Stored items from a collection ::
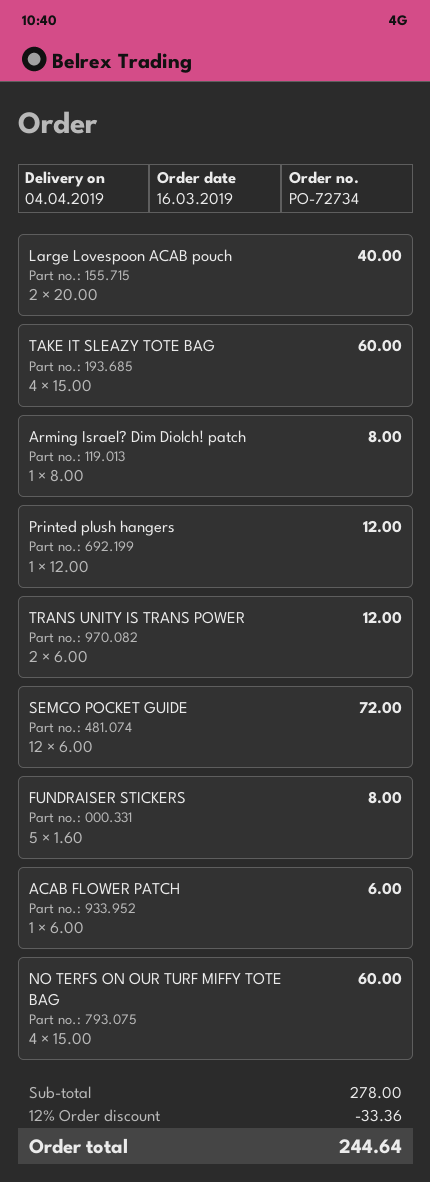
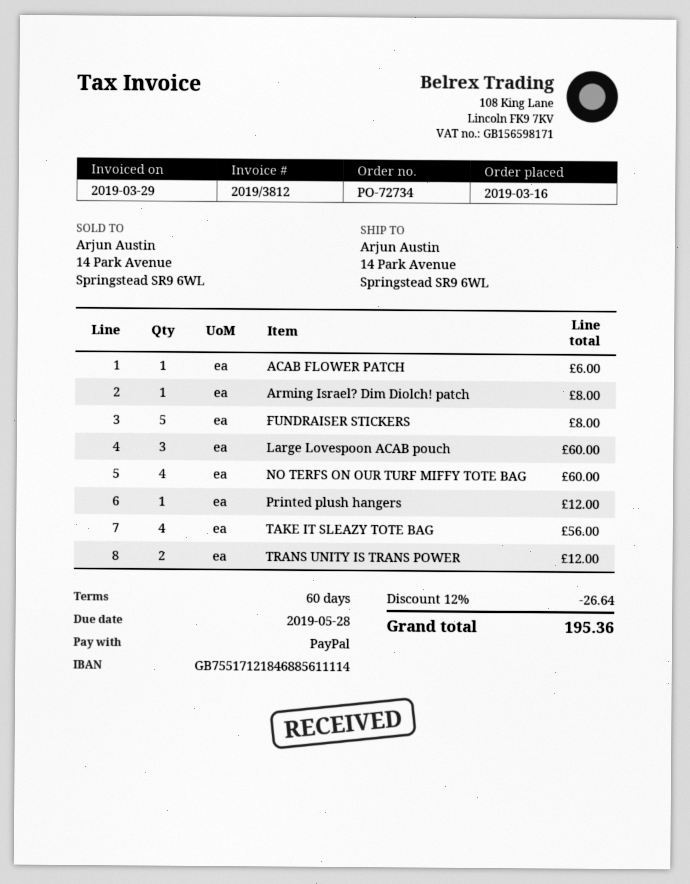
Large Lovespoon ACAB pouch: 2 for 40.00 -> 3 for 60.00
TAKE IT SLEAZY TOTE BAG: 4 for 60.00 -> 4 for 56.00
SEMCO POCKET GUIDE: 12 for 72.00 -> none
discount: 12% = 33.36 -> 12% = 26.64
total: 244.64 -> 195.36

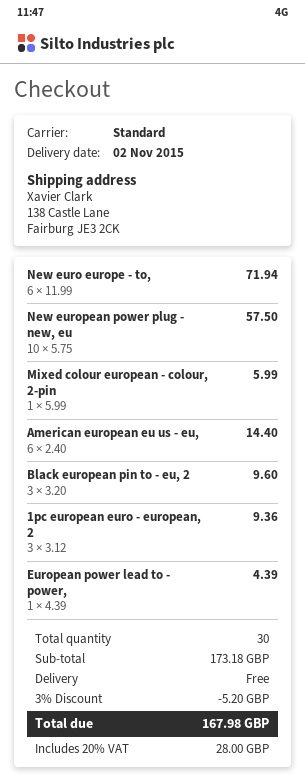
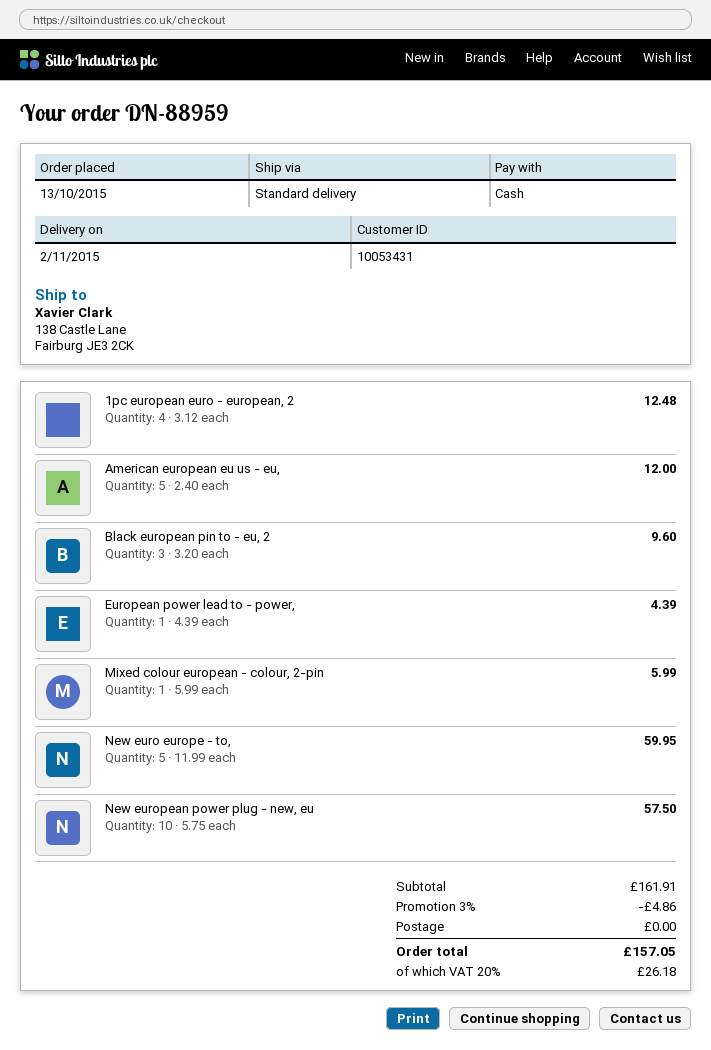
New euro europe - to,: 6 x 11.99 = 71.94 -> 5 x 11.99 = 59.95
American european eu us - eu,: 6 x 2.40 = 14.40 -> 5 x 2.40 = 12.00
1pc european euro - european, 2: 3 x 3.12 = 9.36 -> 4 x 3.12 = 12.48
subtotal: 173.18 -> 161.91
discount: 3% = 5.20 -> 3% = 4.86
tax: 20% = 28.00 -> 20% = 26.18
total: 167.98 -> 157.05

DESCRIPTION OF THE TASK :: Wherever the word "european" appears in a line of the records, count that line. Say how many there are, with no other words.

ANSWER :: 2